The Court of Appeal disagreed: the phrase "reasonably foreseeable" was not to be found in the European directives which gave rise to the regulations and referred in particular to the Framework Directive which states:

"This Directive shall not restrict the option of Member States to provide for the exclusion or the limitation of employers' responsibility where occurrences are due to unusual and unforeseeable circumstances, beyond the employers' control, or to exceptional events, the consequences of which could not have been avoided despite the exercise of all due care."

Applying this interpretation of the phrase “reasonably foreseeable” under the regulations the court noted a clear emphasis on an employer’s ability to demonstrate that accidents could not have been prevented by them. Rejecting the defendants’ primary argument that regulation 4 was no more favourable to a claimant than the common law, the court said that such an interpretation of the regulation would be inconsistent with the broad protection the regulations were intended to provide.

It is notable that the incident resulting in injury does not have to be merely “unusual and unforeseeable” or “exceptional”, but also has to be “beyond the employers' control” or such that it could not have been avoided despite “all due care”. The Court of Appeal did not consider that the peculiar facts of the accident under scrutiny were particularly unusual.

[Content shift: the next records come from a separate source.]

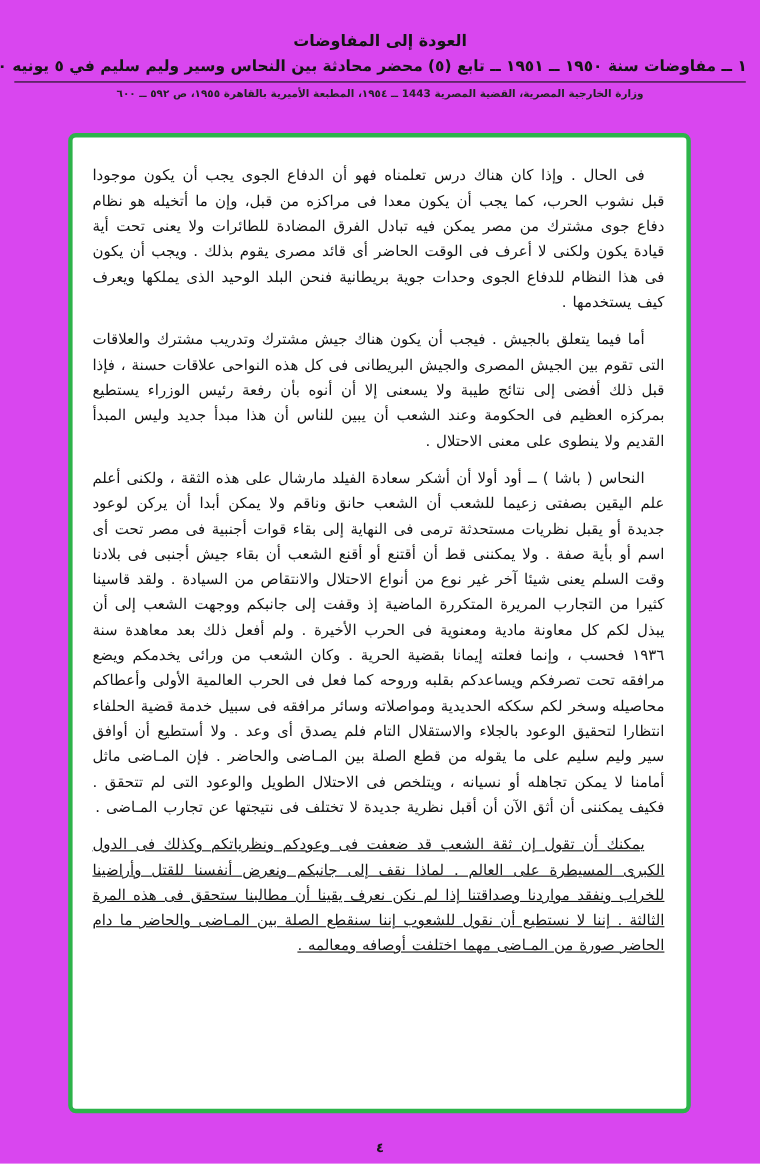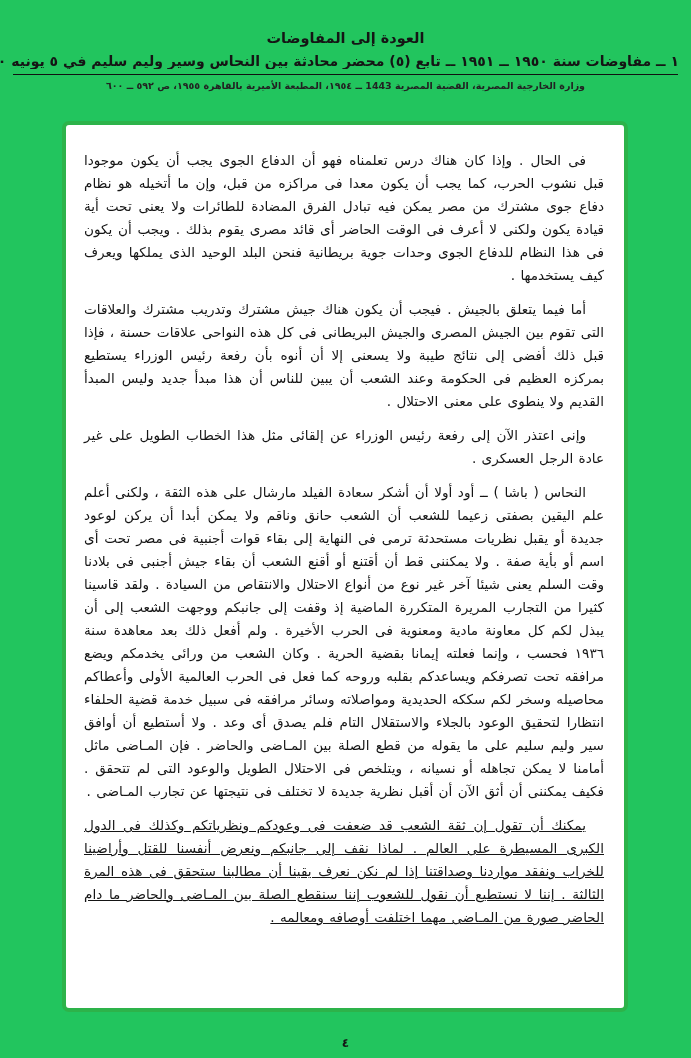--- a/index.html
+++ b/index.html
@@ -11,7 +11,7 @@
     width: 691px;
     height: 1058px;
     position: relative;
-    background: #22c55e;
+    background: #d946ef;
     font-family: "DejaVu Sans", sans-serif;
     direction: rtl;
     color: #151515;

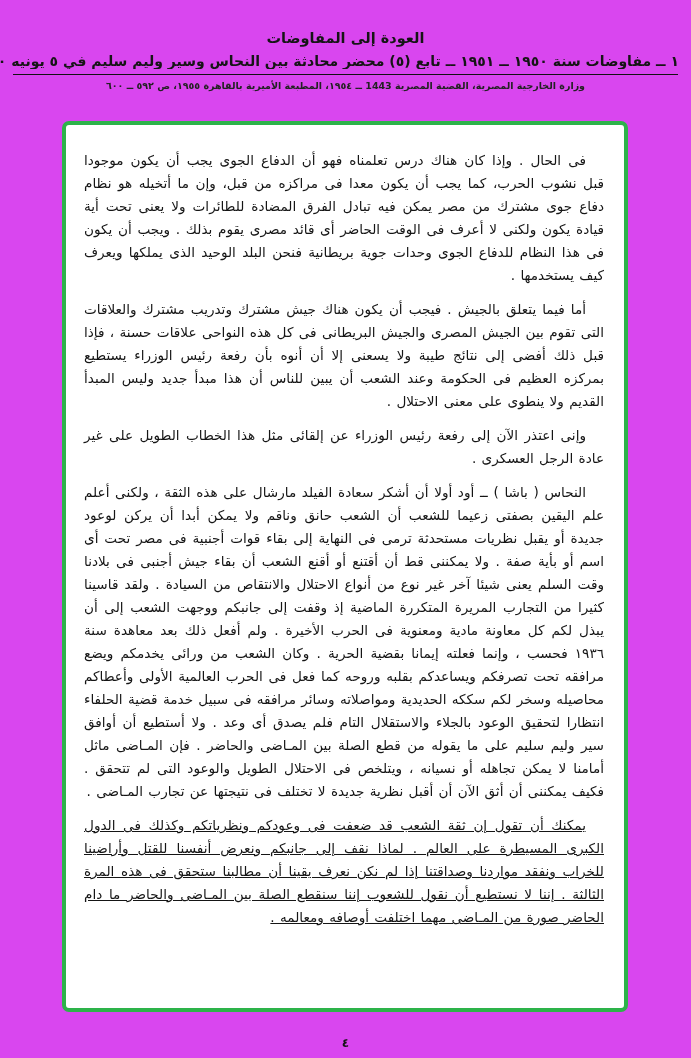--- a/index.html
+++ b/index.html
@@ -96,7 +96,6 @@
   <div class="green-box">
     <p>فى الحال . وإذا كان هناك درس تعلمناه فهو أن الدفاع الجوى يجب أن يكون موجودا قبل نشوب الحرب، كما يجب أن يكون معدا فى مراكزه من قبل، وإن ما أتخيله هو نظام دفاع جوى مشترك من مصر يمكن فيه تبادل الفرق المضادة للطائرات ولا يعنى تحت أية قيادة يكون ولكنى لا أعرف فى الوقت الحاضر أى قائد مصرى يقوم بذلك . ويجب أن يكون فى هذا النظام للدفاع الجوى وحدات جوية بريطانية فنحن البلد الوحيد الذى يملكها ويعرف كيف يستخدمها .</p>
     <p>أما فيما يتعلق بالجيش . فيجب أن يكون هناك جيش مشترك وتدريب مشترك والعلاقات التى تقوم بين الجيش المصرى والجيش البريطانى فى كل هذه النواحى علاقات حسنة ، فإذا قبل ذلك أفضى إلى نتائج طيبة ولا يسعنى إلا أن أنوه بأن رفعة رئيس الوزراء يستطيع بمركزه العظيم فى الحكومة وعند الشعب أن يبين للناس أن هذا مبدأ جديد وليس المبدأ القديم ولا ينطوى على معنى الاحتلال .</p>
-    <p>وإنى اعتذر الآن إلى رفعة رئيس الوزراء عن إلقائى مثل هذا الخطاب الطويل على غير عادة الرجل العسكرى .</p>
     <p>النحاس ( باشا ) ــ أود أولا أن أشكر سعادة الفيلد مارشال على هذه الثقة ، ولكنى أعلم علم اليقين بصفتى زعيما للشعب أن الشعب حانق وناقم ولا يمكن أبدا أن يركن لوعود جديدة أو يقبل نظريات مستحدثة ترمى فى النهاية إلى بقاء قوات أجنبية فى مصر تحت أى اسم أو بأية صفة . ولا يمكننى قط أن أقتنع أو أقنع الشعب أن بقاء جيش أجنبى فى بلادنا وقت السلم يعنى شيئا آخر غير نوع من أنواع الاحتلال والانتقاص من السيادة . ولقد قاسينا كثيرا من التجارب المريرة المتكررة الماضية إذ وقفت إلى جانبكم ووجهت الشعب إلى أن يبذل لكم كل معاونة مادية ومعنوية فى الحرب الأخيرة . ولم أفعل ذلك بعد معاهدة سنة ١٩٣٦ فحسب ، وإنما فعلته إيمانا بقضية الحرية . وكان الشعب من ورائى يخدمكم ويضع مرافقه تحت تصرفكم ويساعدكم بقلبه وروحه كما فعل فى الحرب العالمية الأولى وأعطاكم محاصيله وسخر لكم سككه الحديدية ومواصلاته وسائر مرافقه فى سبيل خدمة قضية الحلفاء انتظارا لتحقيق الوعود بالجلاء والاستقلال التام فلم يصدق أى وعد . ولا أستطيع أن أوافق سير وليم سليم على ما يقوله من قطع الصلة بين المـاضى والحاضر . فإن المـاضى ماثل أمامنا لا يمكن تجاهله أو نسيانه ، ويتلخص فى الاحتلال الطويل والوعود التى لم تتحقق . فكيف يمكننى أن أثق الآن أن أقبل نظرية جديدة لا تختلف فى نتيجتها عن تجارب المـاضى .</p>
     <p>يمكنك أن تقول إن ثقة الشعب قد ضعفت فى وعودكم ونظرياتكم وكذلك فى الدول الكبرى المسيطرة على العالم . لماذا نقف إلى جانبكم ونعرض أنفسنا للقتل وأراضينا للخراب ونفقد مواردنا وصداقتنا إذا لم نكن نعرف يقينا أن مطالبنا ستحقق فى هذه المرة الثالثة . إننا لا نستطيع أن نقول للشعوب إننا سنقطع الصلة بين المـاضى والحاضر ما دام الحاضر صورة من المـاضى مهما اختلفت أوصافه ومعالمه .</p>
   </div>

They also noted that some padding had been applied to the railing, suggesting that an incident of the type that happened had been considered foreseeable by the defendant.

While recognising that this shifted the emphasis against employers, the Court of Appeal considered it the correct interpretation, and said they view was based on the trend of relevant European legislation, which emphasised an employer’s obligation to anticipate accidents and guard against them, rather than waiting for them to happen and then reacting.

In the leading judgment Lord Justice Longmore said:

"Since the option allowed is to exclude or limit what would otherwise be the employer's (or another defendant's) liability, it seems to me that it must be for the defendant to prove that any relevant accident was due either to unforeseeable occurrences beyond the defendant's control or to exceptional events the consequences of which could not be avoided in spite of the exercise of all due care."

Accordingly the appeal was allowed where the defendant (having the burden of proof) could not demonstrate that additional padding on the guard rails, or the greater distance of the rail from the hurdle would have made no difference to the outcome of the incident. In essence the defendant could not demonstrate that the incident was “beyond their control” or “unavoidable despite all due care”.

So for the future, and having regard to the phraseology in other regulations, we have a stricter test putting the burden on the defendant to demonstrate that incidents were “beyond their control” or “unavoidable despite all due care”.